> _PROBLEM STATEMENT_
Please copy the records below word for word, leaving out the pictures.

[Opening RECORDS SUPPLIED section]

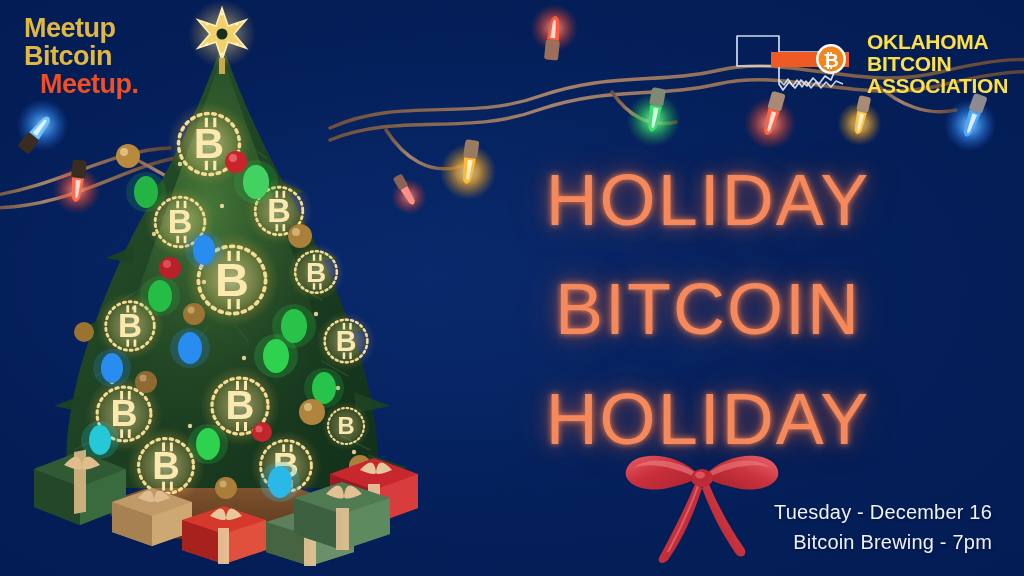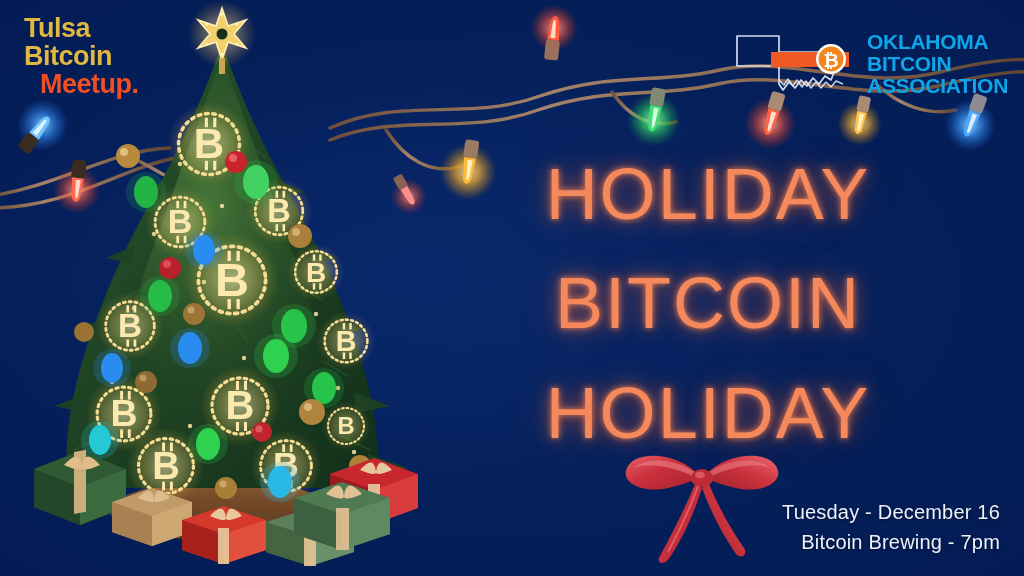--- a/index.html
+++ b/index.html
@@ -585,7 +585,7 @@
   </svg>
 
   <div class="brand">
-    <div class="l1">Tulsa</div>
+    <div class="l1">Meetup</div>
     <div class="l2">Bitcoin</div>
     <div class="l3">Meetup.</div>
   </div>

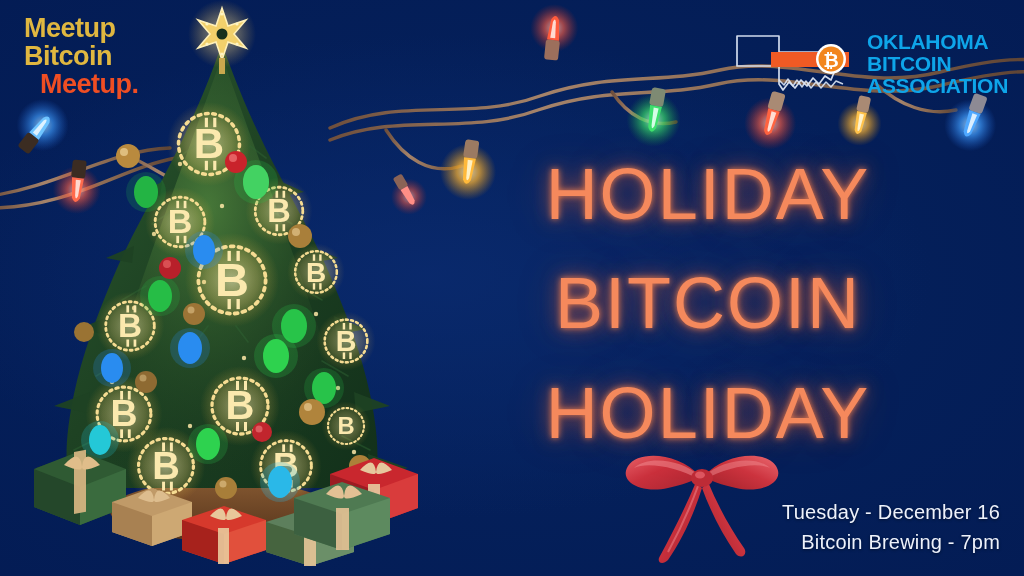--- a/index.html
+++ b/index.html
@@ -44,7 +44,7 @@
   .okba-mark{ position:relative; width:124px; height:84px; }
   .okba-mark svg{ position:absolute; left:0; top:0; }
   .okba-words{
-    color:#0ea5e9; font-weight:bold; line-height:1.04;
+    color:#fde047; font-weight:bold; line-height:1.04;
     font-size:21px; letter-spacing:-0.3px;
   }
   .okba-words div{ white-space:nowrap; }

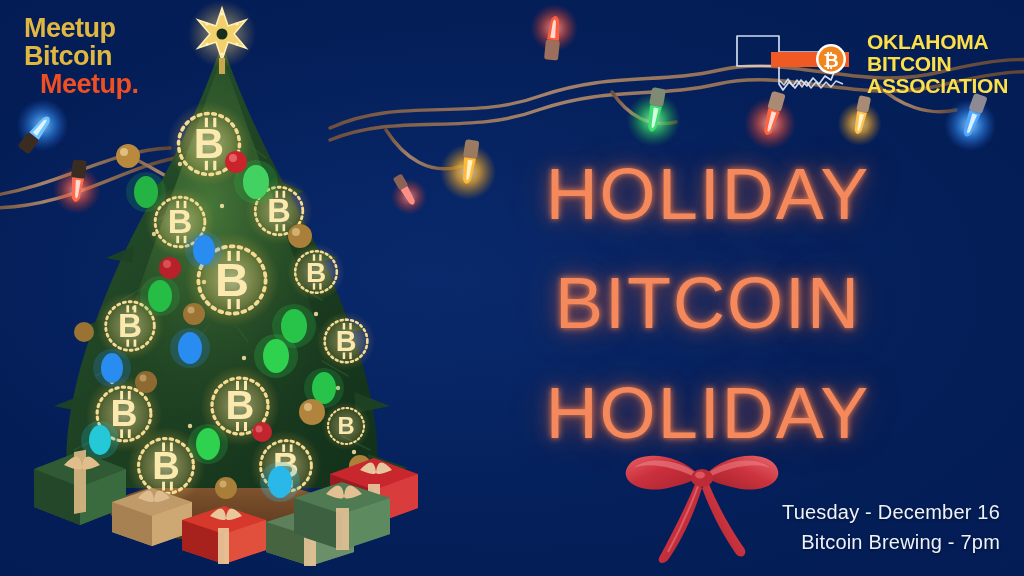--- a/index.html
+++ b/index.html
@@ -51,7 +51,7 @@
 
   
   .headline{
-    position:absolute; left:498px; top:140px;
+    position:absolute; left:498px; top:146px;
     width:420px;
     text-align:center;
     z-index:35;

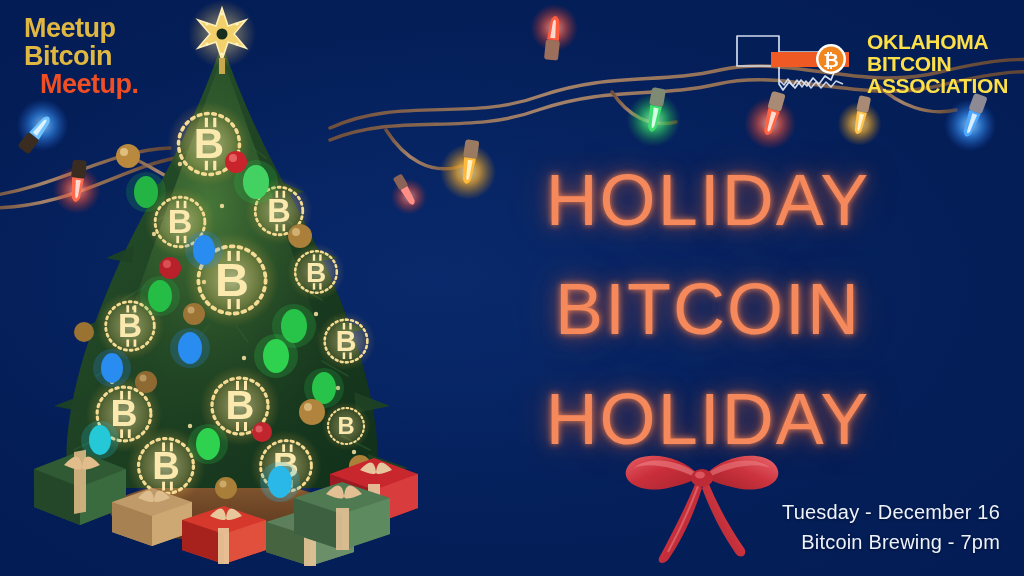--- a/index.html
+++ b/index.html
@@ -70,7 +70,7 @@
 
   
   .details{
-    position:absolute; right:24px; top:498px;
+    position:absolute; right:32px; top:498px;
     text-align:right;
     color:#eef2fb;
     font-size:20px;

[Closing RECORDS SUPPLIED section]

> _TASK RESPONSE_
--- a/index.html
+++ b/index.html
@@ -585,7 +585,7 @@
   </svg>
 
   <div class="brand">
-    <div class="l1">Tulsa</div>
+    <div class="l1">Meetup</div>
     <div class="l2">Bitcoin</div>
     <div class="l3">Meetup.</div>
   </div>

--- a/index.html
+++ b/index.html
@@ -44,7 +44,7 @@
   .okba-mark{ position:relative; width:124px; height:84px; }
   .okba-mark svg{ position:absolute; left:0; top:0; }
   .okba-words{
-    color:#0ea5e9; font-weight:bold; line-height:1.04;
+    color:#fde047; font-weight:bold; line-height:1.04;
     font-size:21px; letter-spacing:-0.3px;
   }
   .okba-words div{ white-space:nowrap; }

--- a/index.html
+++ b/index.html
@@ -51,7 +51,7 @@
 
   
   .headline{
-    position:absolute; left:498px; top:140px;
+    position:absolute; left:498px; top:146px;
     width:420px;
     text-align:center;
     z-index:35;

--- a/index.html
+++ b/index.html
@@ -70,7 +70,7 @@
 
   
   .details{
-    position:absolute; right:24px; top:498px;
+    position:absolute; right:32px; top:498px;
     text-align:right;
     color:#eef2fb;
     font-size:20px;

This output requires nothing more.